Alternate Video Access via MyMedia | Video Duration: 49:15 
Description: Review of how the three elementary row operations affect the determinant.
6:50 --- If A is equivalent to B by some sequence of elementary row operations then det(B) equals some nonzero number times det(A). It follows that A is invertible if and only if det(A) is nonzero.
16:30 --- How determinants interact with products of square matrices: det(AB) = det(A)det(B). It follows that det(AB) = det(BA) and that if A is not invertible then AB and BA aren’t invertible either.

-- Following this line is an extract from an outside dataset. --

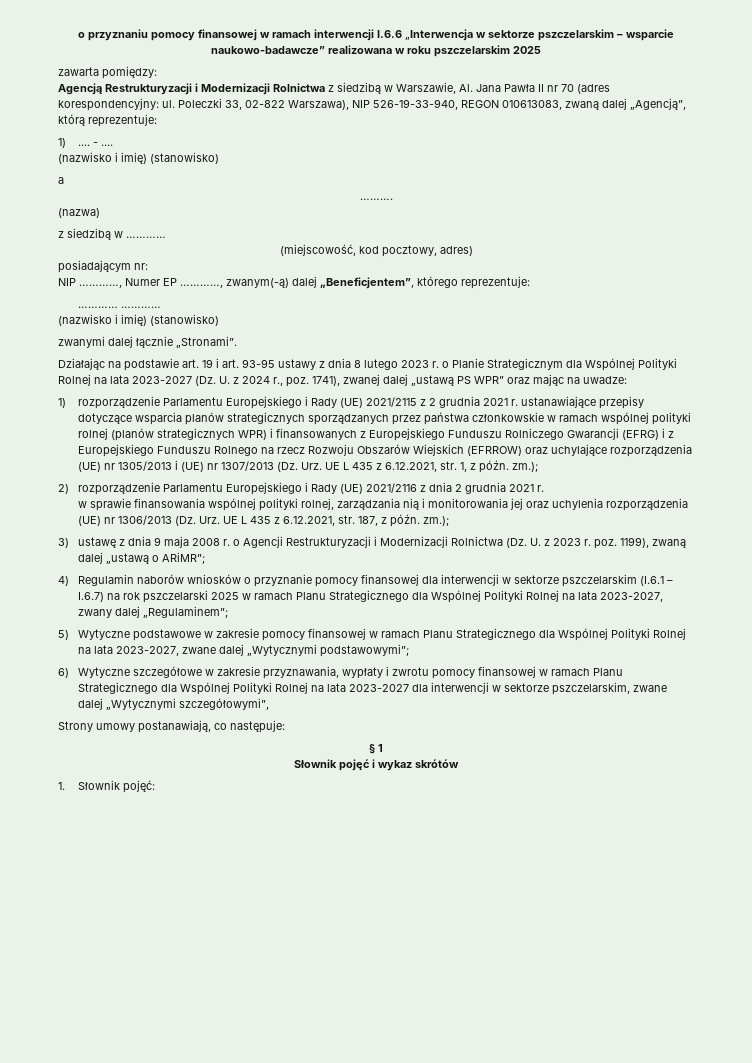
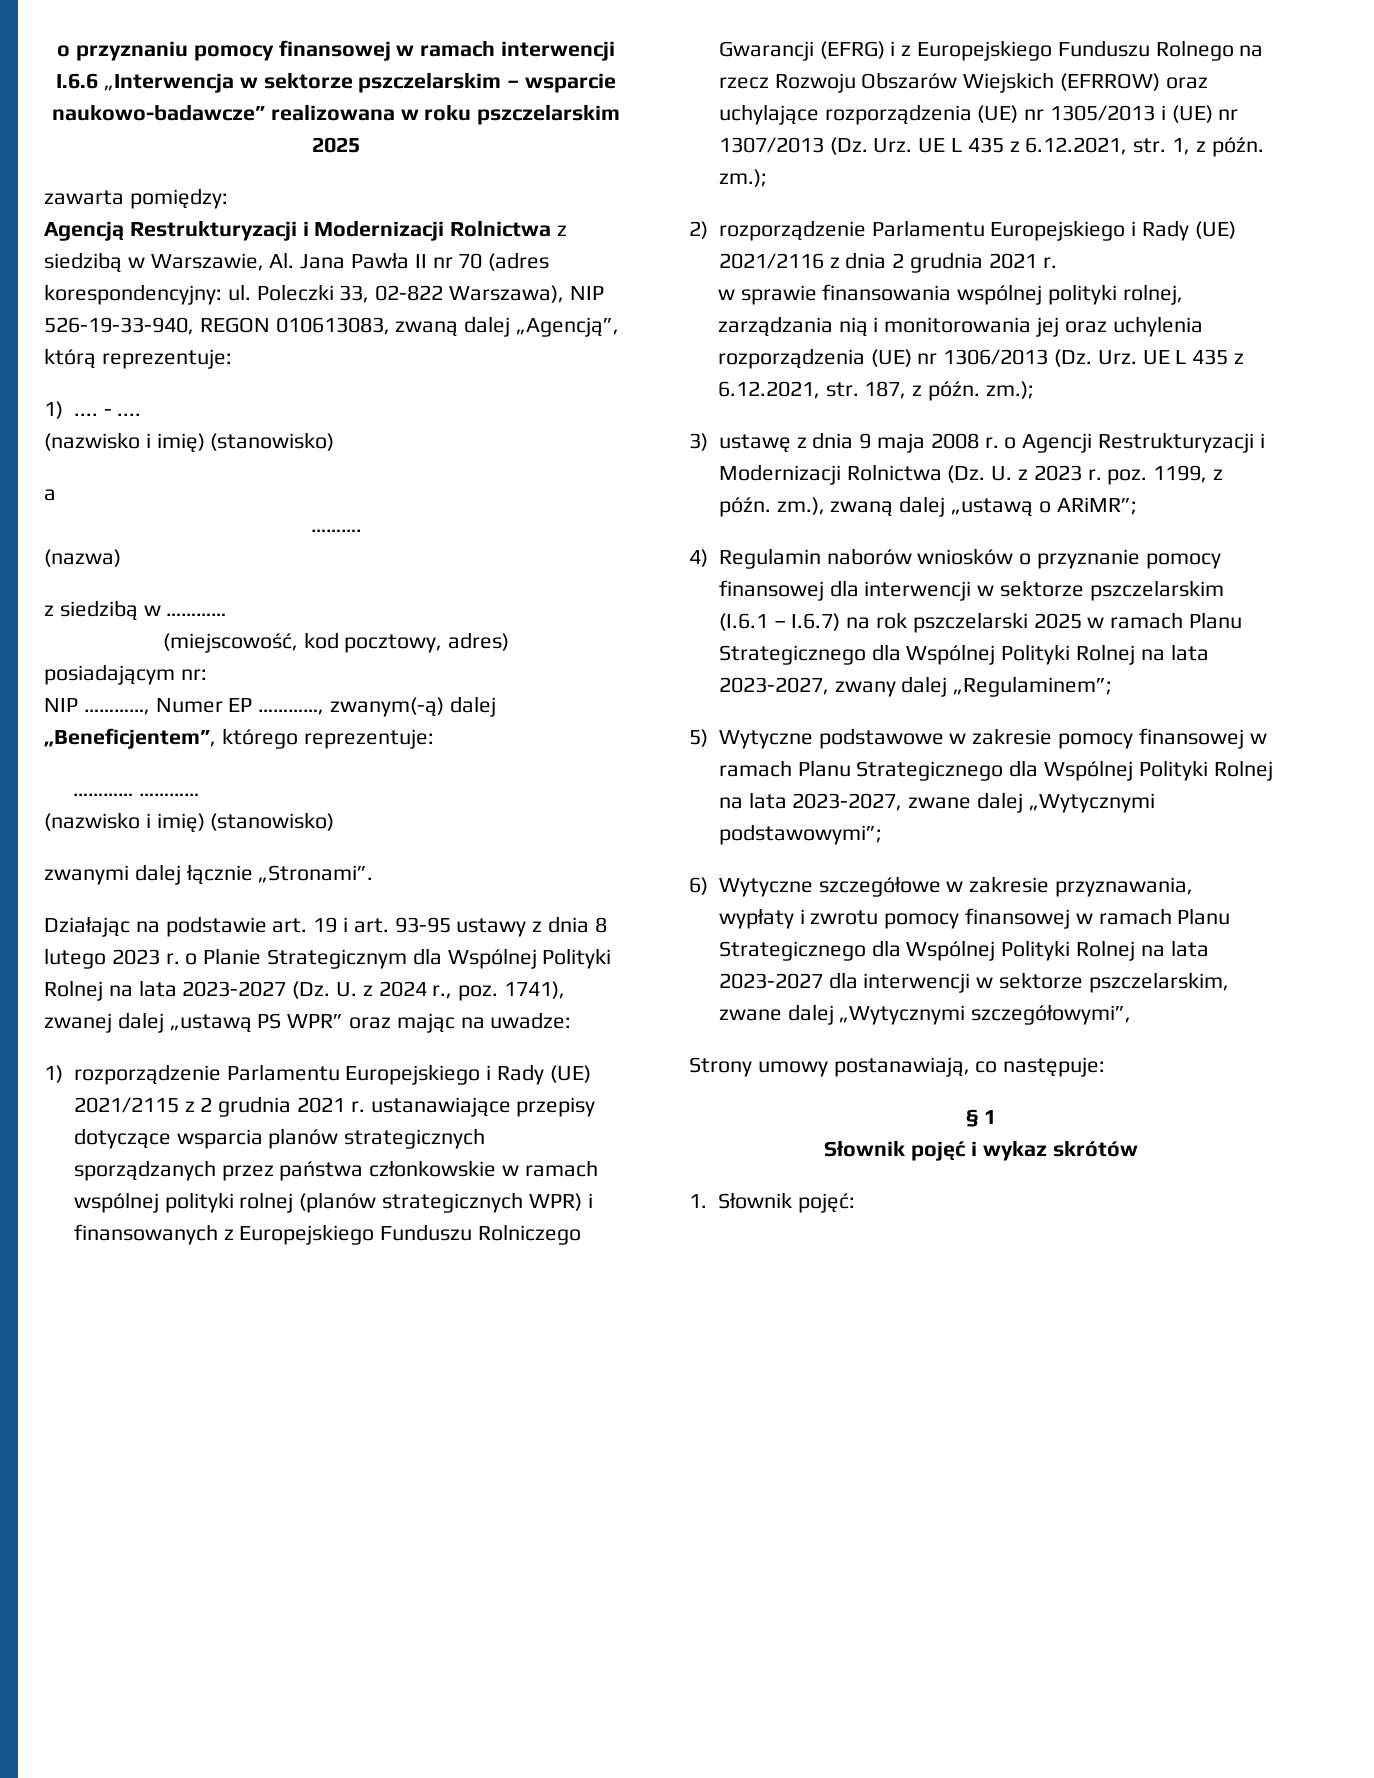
- 3) ustawę z dnia 9 maja 2008 r. o Agencji Restrukturyzacji i Modernizacji Rolnictwa (Dz. U. z 2023 r. poz. 1199), zwaną dalej „ustawą o ARiMR”;
+ 3) ustawę z dnia 9 maja 2008 r. o Agencji Restrukturyzacji i Modernizacji Rolnictwa (Dz. U. z 2023 r. poz. 1199, z późn. zm.), zwaną dalej „ustawą o ARiMR”;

19:00 --- How to remember that det(AB) = det(A)det(B).
21:00 --- Did a classic midterm question involving determinants.
27:00 ---How to use determinant to compute the area of a parallelogram. Discussed why the absolute value is needed.
35:00 --- How the area of the image of a region under a linear mapping is determined by the determinant of the standard matrix for the linear mapping and the area of the region. The previous book introduced “standard matrix” early on which is why I’m referring to in these lectures; Nicholson only introduces it in chapter 9. So you don’t know this language. Here’s what “standard matrix” means. Nicholson refers to “the matrix of a linear transformation” at the bottom of page 106. This is the “standard matrix”; he just doesn’t call it that until page 497 (he’s trying to avoid confusing you too early, I assume). I proved this for a parallelogram and stated it for general regions in the plane. Note: the proof for general regions in the plane is a multivariable Calculus thing, not a linear algebra thing.
41:00 --- Example where the linear mapping is rotation.
43:30 --- Example where the linear mapping is reflection about a line.
47:00 --- Example where the linear mapping is projection onto a line.